>Kingtom was known to me from my previous visit to Sierra Leone. It was where I’d spent my first nights in country. But I didn’t venture near the dump.
Freetown has two. There’s one at Kissy and there’s this one at Kingtom. It’s in the heart of the city and borders a water course. It’s far removed from how we manage landfill here.
For starters people can roam freely. Whilst they’re not supposed to, it hasn’t stopped people building homes, scavenging for reusable materials or even indulging in a little bit of agriculture. In fact, when it comes to using the landfill as temporary farmland that’s a source of revenue for the Freetown Waste Management Company/Freetown City Council.

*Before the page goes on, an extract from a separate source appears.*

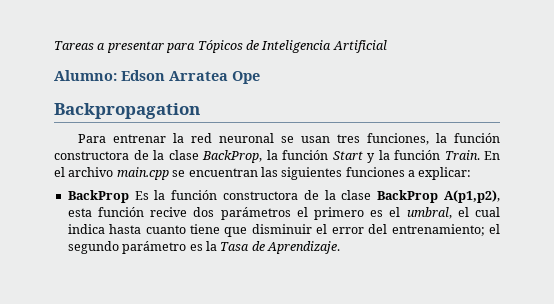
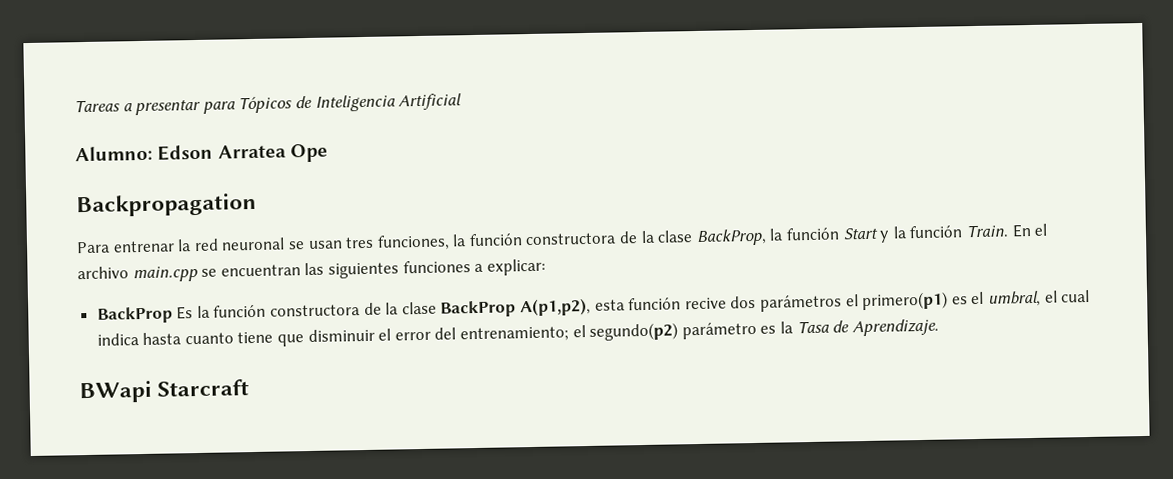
- BackProp Es la función constructora de la clase BackProp A(p1,p2), esta función recive dos parámetros el primero es el umbral, el cual indica hasta cuanto tiene que disminuir el error del entrenamiento; el segundo parámetro es la Tasa de Aprendizaje.
+ BackProp Es la función constructora de la clase BackProp A(p1,p2), esta función recive dos parámetros el primero(p1) es el umbral, el cual indica hasta cuanto tiene que disminuir el error del entrenamiento; el segundo(p2) parámetro es la Tasa de Aprendizaje.
+ BWapi Starcraft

Add to that the absence of measuring the waste that comes in. There’s no earth moving equipment to keep on top of the garbage. This means that during the rainy season only half the site is safe to use (hence providing the opportunity for agriculture). Lorries come right into the dump, drive onto the rubbish and choose somewhere to dump it without any sorting.
We weren’t sure who was staff but we came to the conclusion that if they had wellies then that probably meant they were legitimate. However, that was the extent of protective equipment. As medical waste is treated in the same way as everything else that places these men, women and children at huge risk of needle stick injuries.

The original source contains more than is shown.